● Exercise aim: Below are some records; repeat them all exactly, minus the pictures.

● Listed entries:
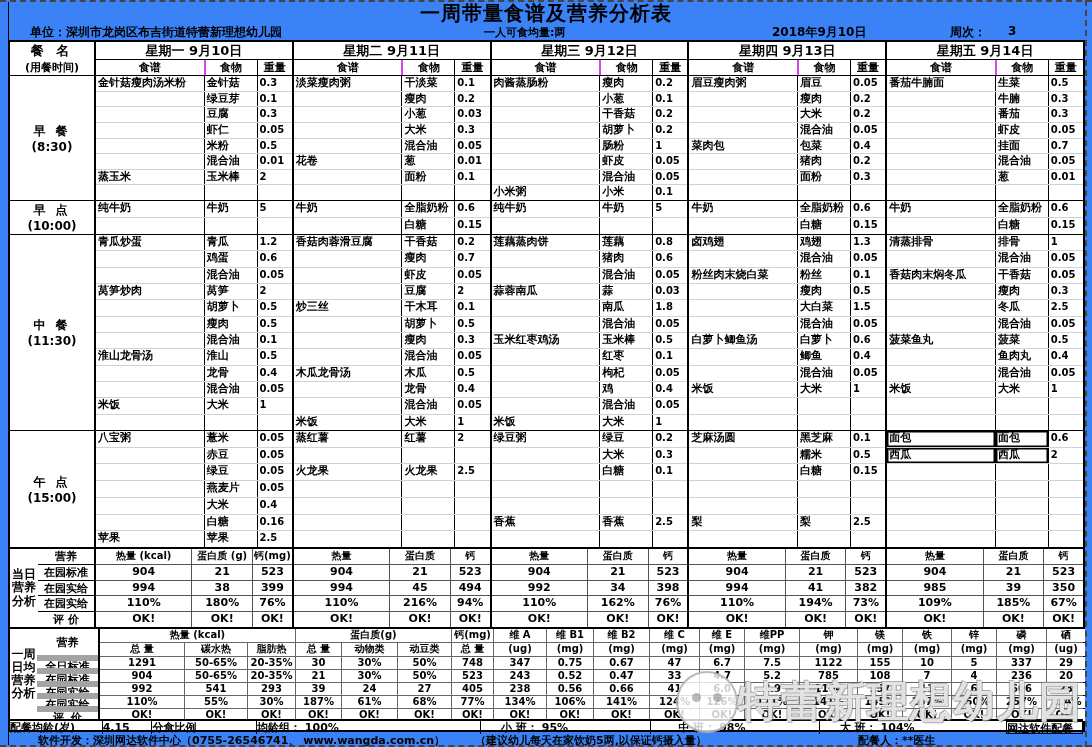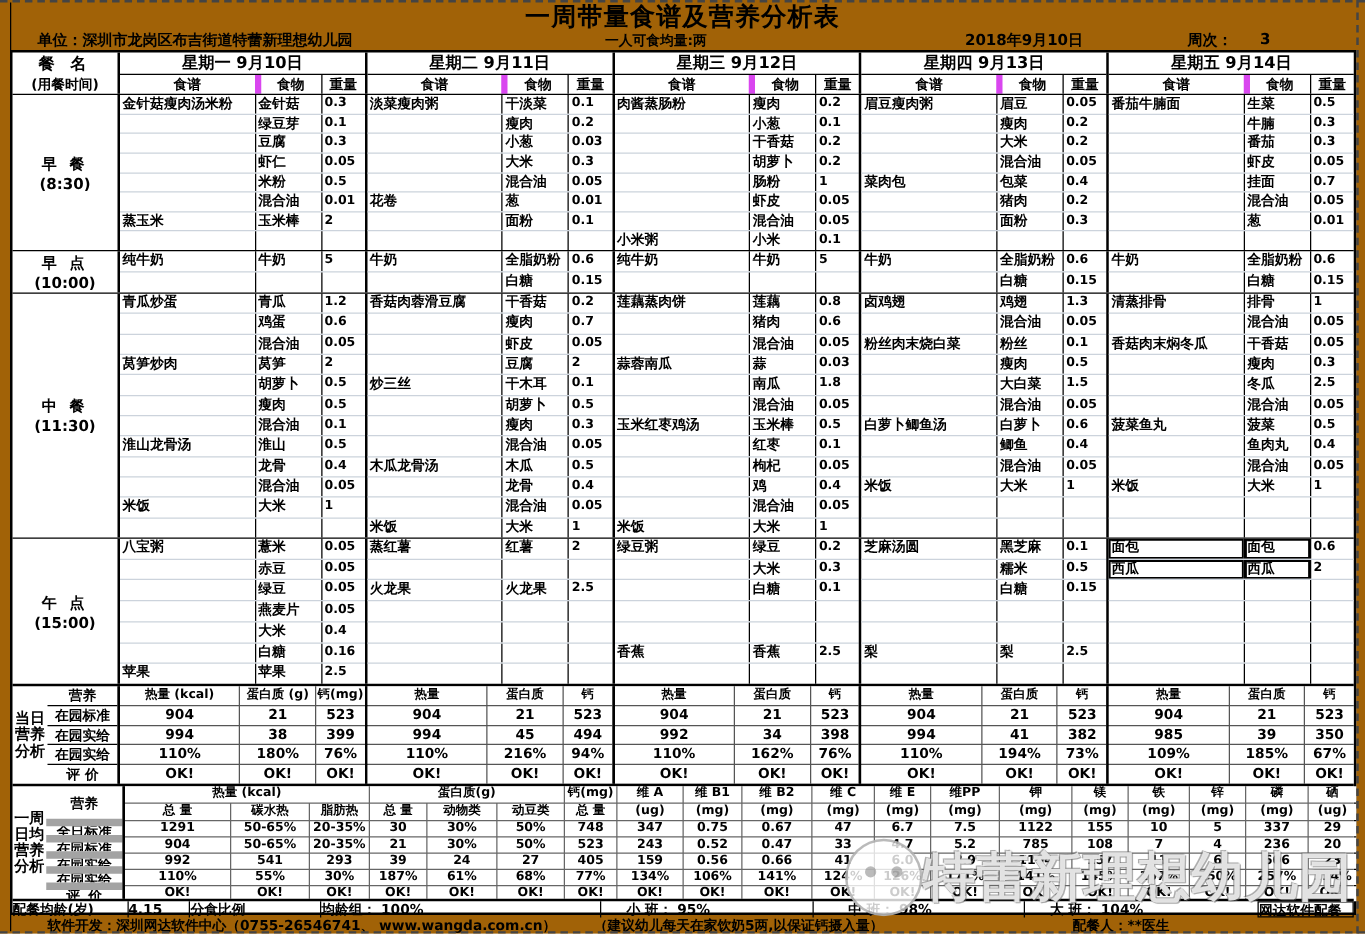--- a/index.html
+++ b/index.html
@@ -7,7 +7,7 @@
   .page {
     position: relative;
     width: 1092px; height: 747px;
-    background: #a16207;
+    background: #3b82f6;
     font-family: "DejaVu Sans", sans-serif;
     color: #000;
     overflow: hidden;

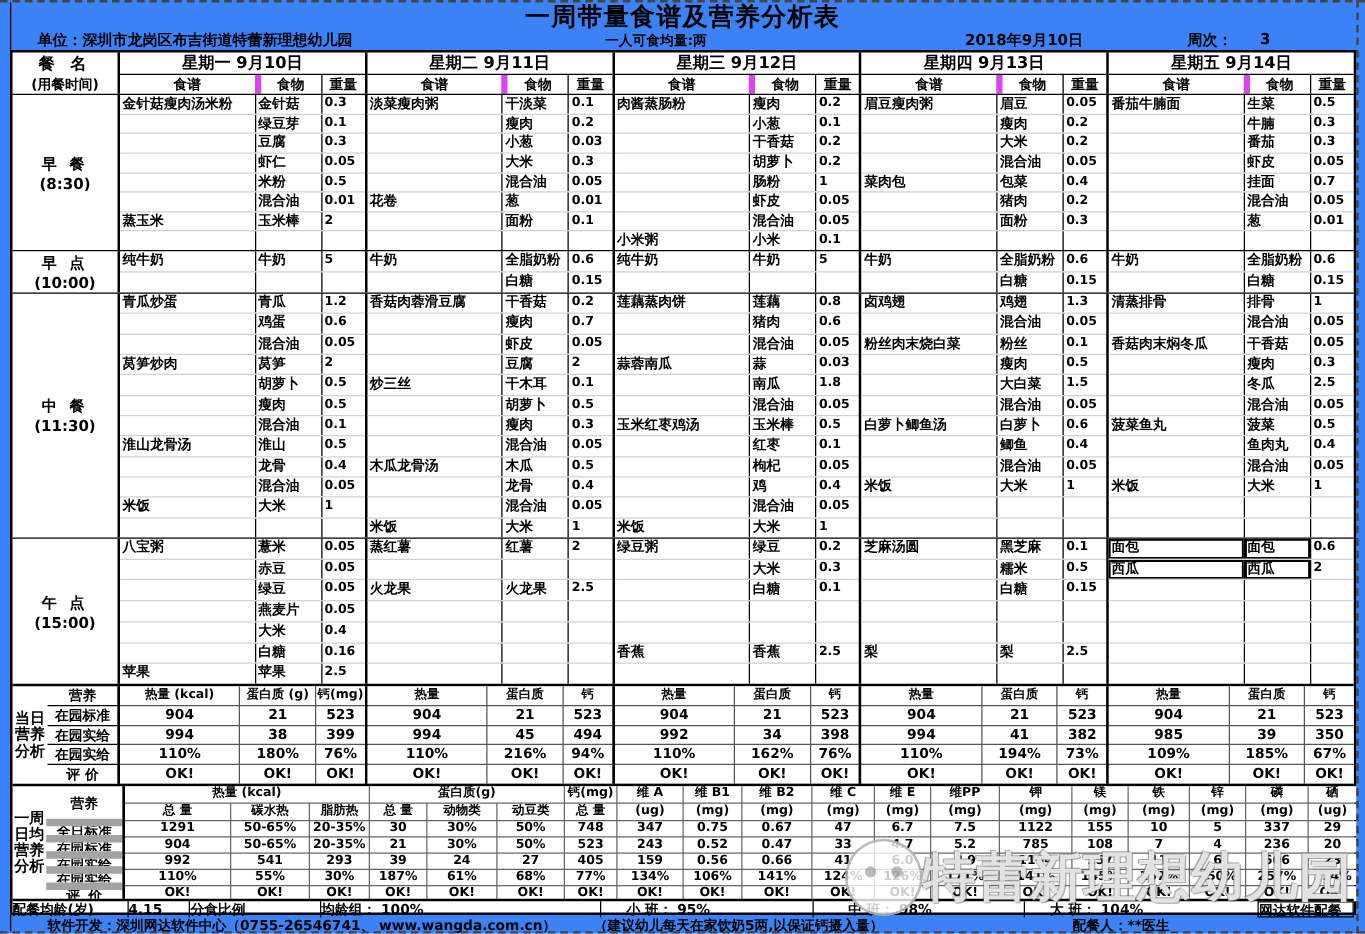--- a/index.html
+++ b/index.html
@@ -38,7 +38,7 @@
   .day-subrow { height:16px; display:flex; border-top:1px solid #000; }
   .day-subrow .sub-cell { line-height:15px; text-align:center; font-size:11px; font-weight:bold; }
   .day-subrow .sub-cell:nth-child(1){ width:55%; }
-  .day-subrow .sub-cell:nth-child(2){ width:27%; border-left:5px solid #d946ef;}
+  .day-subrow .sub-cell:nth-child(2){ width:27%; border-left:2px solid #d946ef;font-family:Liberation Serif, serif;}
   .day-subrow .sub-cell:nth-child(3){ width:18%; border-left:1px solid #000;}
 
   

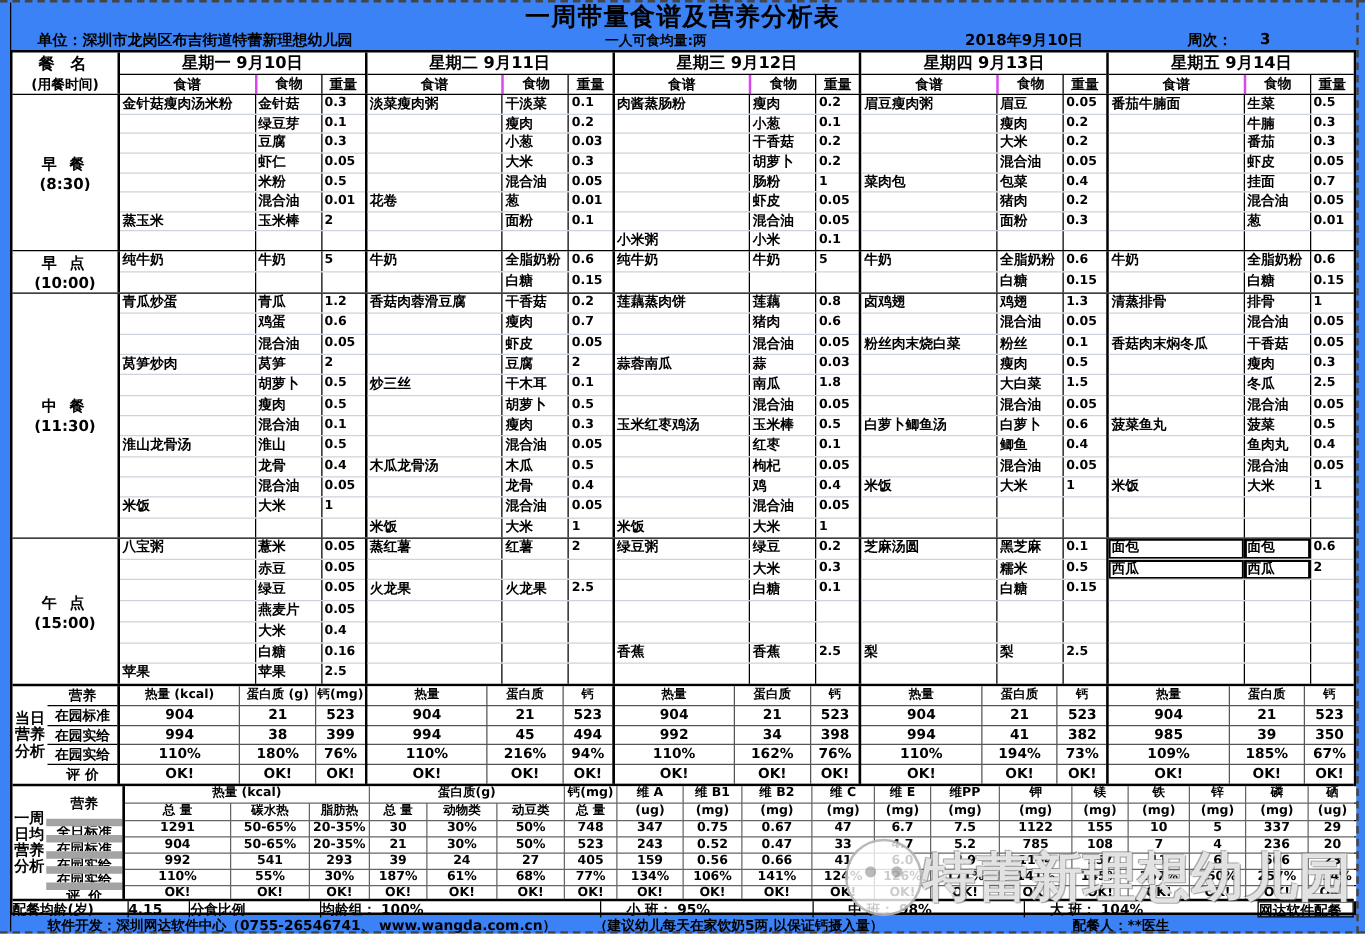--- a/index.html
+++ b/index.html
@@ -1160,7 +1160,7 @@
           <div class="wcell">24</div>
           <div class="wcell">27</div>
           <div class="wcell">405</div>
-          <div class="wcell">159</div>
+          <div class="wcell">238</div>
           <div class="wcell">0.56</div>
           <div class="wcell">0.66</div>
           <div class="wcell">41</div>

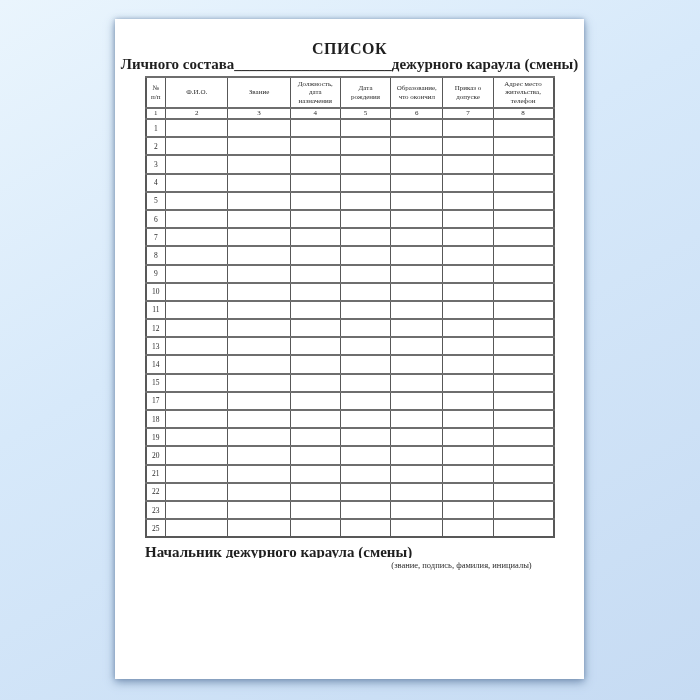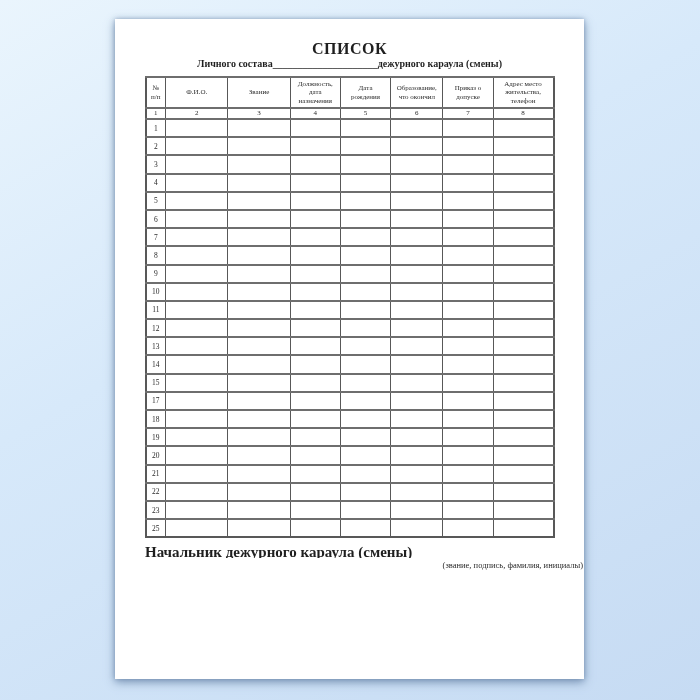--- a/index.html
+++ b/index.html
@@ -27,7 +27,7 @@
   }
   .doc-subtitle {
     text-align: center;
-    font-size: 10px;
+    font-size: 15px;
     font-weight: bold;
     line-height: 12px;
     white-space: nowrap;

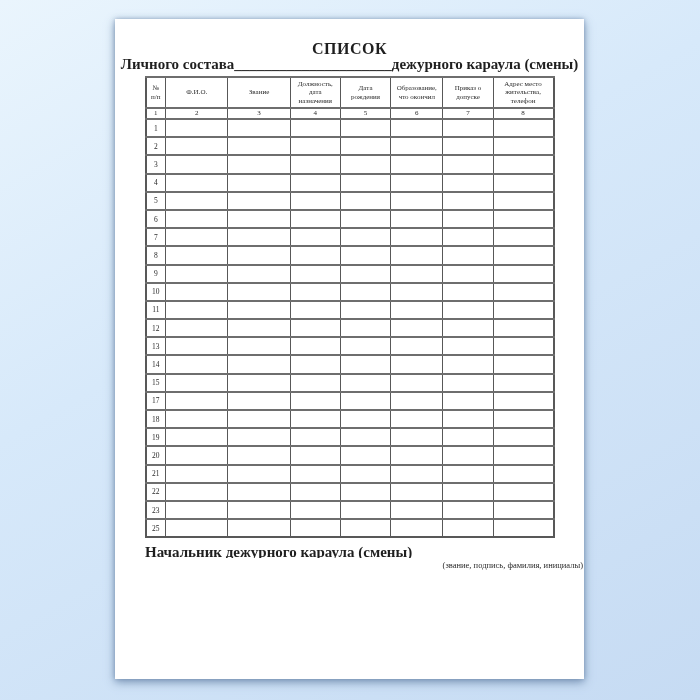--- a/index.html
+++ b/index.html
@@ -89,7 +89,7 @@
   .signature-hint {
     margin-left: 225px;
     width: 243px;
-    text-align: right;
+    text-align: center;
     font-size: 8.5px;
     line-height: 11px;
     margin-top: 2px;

● Response to the task:
--- a/index.html
+++ b/index.html
@@ -7,7 +7,7 @@
   .page {
     position: relative;
     width: 1092px; height: 747px;
-    background: #a16207;
+    background: #3b82f6;
     font-family: "DejaVu Sans", sans-serif;
     color: #000;
     overflow: hidden;

--- a/index.html
+++ b/index.html
@@ -38,7 +38,7 @@
   .day-subrow { height:16px; display:flex; border-top:1px solid #000; }
   .day-subrow .sub-cell { line-height:15px; text-align:center; font-size:11px; font-weight:bold; }
   .day-subrow .sub-cell:nth-child(1){ width:55%; }
-  .day-subrow .sub-cell:nth-child(2){ width:27%; border-left:5px solid #d946ef;}
+  .day-subrow .sub-cell:nth-child(2){ width:27%; border-left:2px solid #d946ef;font-family:Liberation Serif, serif;}
   .day-subrow .sub-cell:nth-child(3){ width:18%; border-left:1px solid #000;}
 
   

--- a/index.html
+++ b/index.html
@@ -1160,7 +1160,7 @@
           <div class="wcell">24</div>
           <div class="wcell">27</div>
           <div class="wcell">405</div>
-          <div class="wcell">159</div>
+          <div class="wcell">238</div>
           <div class="wcell">0.56</div>
           <div class="wcell">0.66</div>
           <div class="wcell">41</div>

--- a/index.html
+++ b/index.html
@@ -27,7 +27,7 @@
   }
   .doc-subtitle {
     text-align: center;
-    font-size: 10px;
+    font-size: 15px;
     font-weight: bold;
     line-height: 12px;
     white-space: nowrap;

--- a/index.html
+++ b/index.html
@@ -89,7 +89,7 @@
   .signature-hint {
     margin-left: 225px;
     width: 243px;
-    text-align: right;
+    text-align: center;
     font-size: 8.5px;
     line-height: 11px;
     margin-top: 2px;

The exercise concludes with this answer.